The growth in U.S. spending on nursing home care lagged behind gains in overall health expenditures — as well as the increase in cash spent on care at home and in hospitals — according to the most recent update to an annual analysis of American health care costs.
The United States spent a collective $172.2 billion on care at nursing homes and continuing care retirement communities (CCRCs) in 2019, the Centers for Medicare & Medicaid Services (CMS) determined in a study published Wednesday in the journal Health Affairs; that’s a gain of 3.3% from the $167.2 billion laid out in 2018.
But that increase pales in comparison to the 7.7% jump in spending on home health services during that time, from $105.4 billion in 2018 to $113.5 billion in 2019. Hospital spending, meanwhile, grew 6.2% to about $1.2 trillion.
All in, the health care landscape took in $3.8 trillion last year, representing 17.7% of the nation’s total gross domestic product (GDP).
Growth in overall Medicare spending (6.7%) outpaced private insurance (3.7%) and Medicaid (2.9%) — that worked out to $13,276 spent per Medicare beneficiary and $8,485 per Medicaid enrollee in 2019.
It’s important to note that the figures, compiled by CMS’s Office of the Actuary, do not include any of the impact of the COVID-19 pandemic, which the researchers warned will have a significant effect on the figures for this year.
“The relative stability in health care spending growth in recent years preceded the 2020 global COVID-19 pandemic, which dramatically affected health care and the overall economy,” they concluded. “Although the full impact of the pandemic on the health care sector is not yet known, it is certain that it will have profound consequences on the provision and consumption of health care goods and services, as well as on the payers, programs, and sponsors that fund that care in 2020 and perhaps beyond.”
The data would also not fully capture the effects of the new Patient-Driven Payment Model (PDPM) for nursing home care, which took effect in October of 2019. Early analyses showed that the structure, which the federal government intended to be revenue-neutral, produced far more reimbursement winners than losers, prompting pre-pandemic concerns about a looming downward adjustment.
Those fears were largely lost in the fog of COVID-19, with CMS limiting its PDPM updates to a handful of housekeeping items in a larger payment rule that brought a 2.2% Medicare payment increase to skilled nursing facilities in fiscal 2021.

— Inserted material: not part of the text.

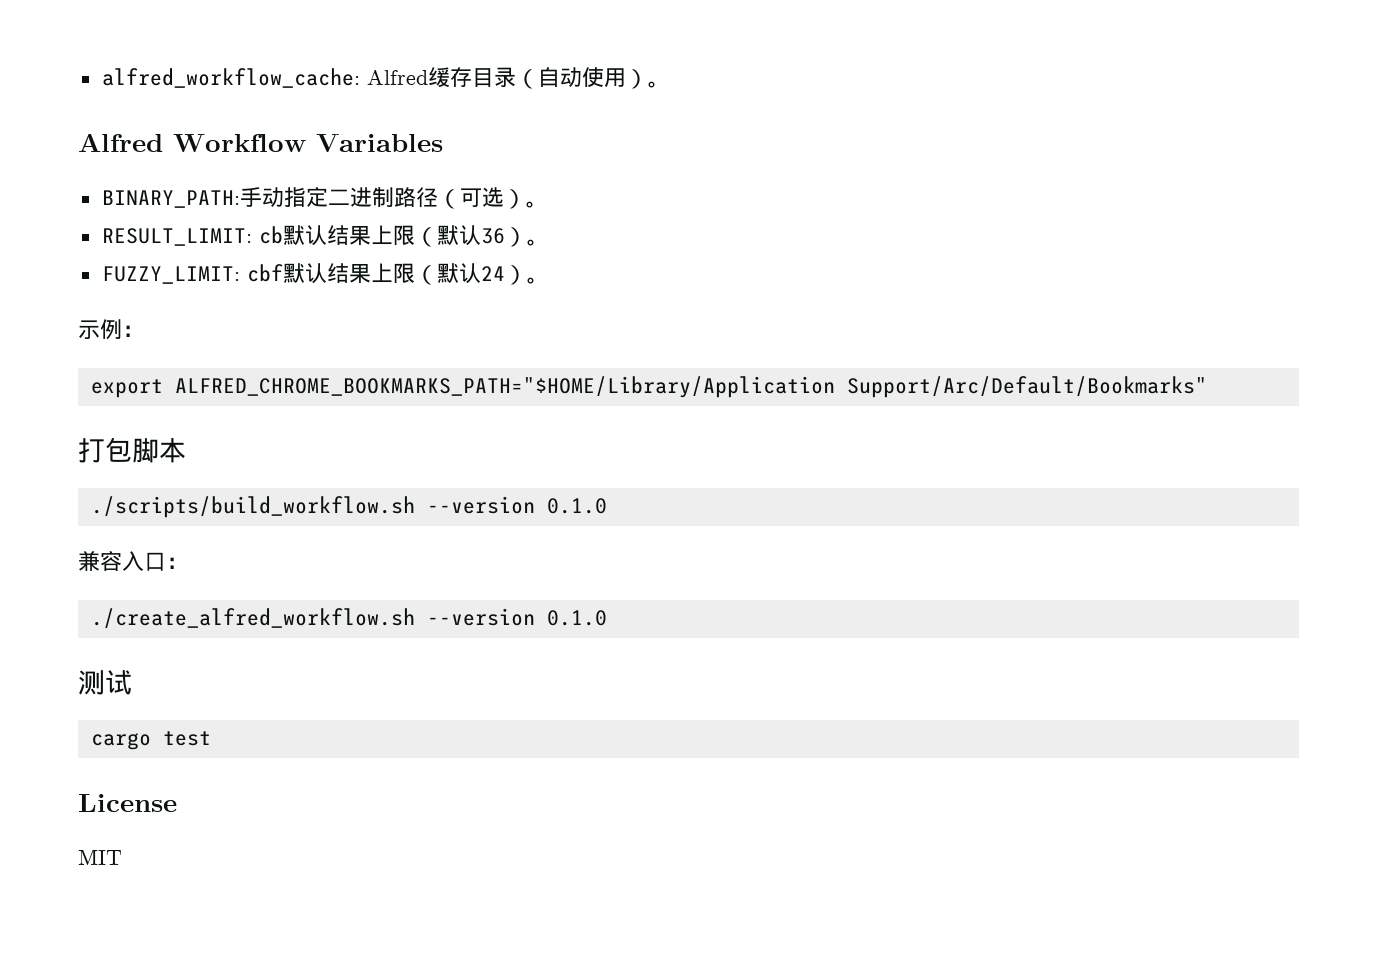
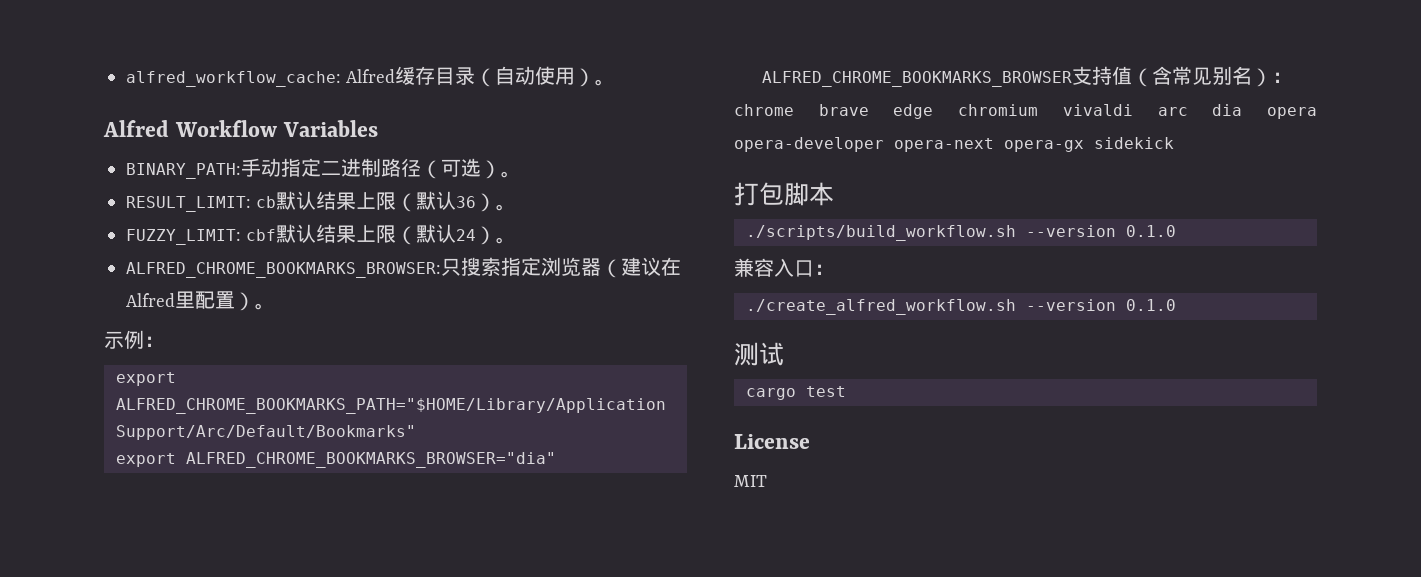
+ ALFRED_CHROME_BOOKMARKS_BROWSER:只搜索指定浏览器（建议在Alfred里配置）。
+ export ALFRED_CHROME_BOOKMARKS_BROWSER="dia"
+ ALFRED_CHROME_BOOKMARKS_BROWSER支持值（含常见别名）：chrome brave edge chromium vivaldi arc dia opera opera-developer opera-next opera-gx sidekick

But the rapid gains in home health spending, already a trend prior to COVID-19, could only accelerate as consumers — frightened by the stories of sickness and death in nursing homes — increasingly opt for home care in place of institutional post-acute services.
Multiple major home-health players have already expressed interest in siphoning off the slice of “jump-ball” patients who could either receive care at home or in a nursing facility.
“We think now, obviously, that business is going to shift into the home,” Paul Kusserow, CEO of home health heavyweight Amedisys Inc. (Nasdaq: AMED), said this past summer. “We also think there’s actually another 10% to 20% — probably close to 10% — that, if we could add some custodial care to it, we can take care of these patients quite well. We need to be able to figure out how to add that custodial piece, and there’s a big ability to steal share.”
And even with a vaccine rollout over the coming months, the perception of nursing homes in a post-COVID world may not recover so quickly.
“Even if everybody this time next year is on a vaccine, I think the idea of wanting to be home, to the safer, to be away from places of infection [will remain],” Kusserow said back in June. “It’s going to be a long haul back for the SNFs.”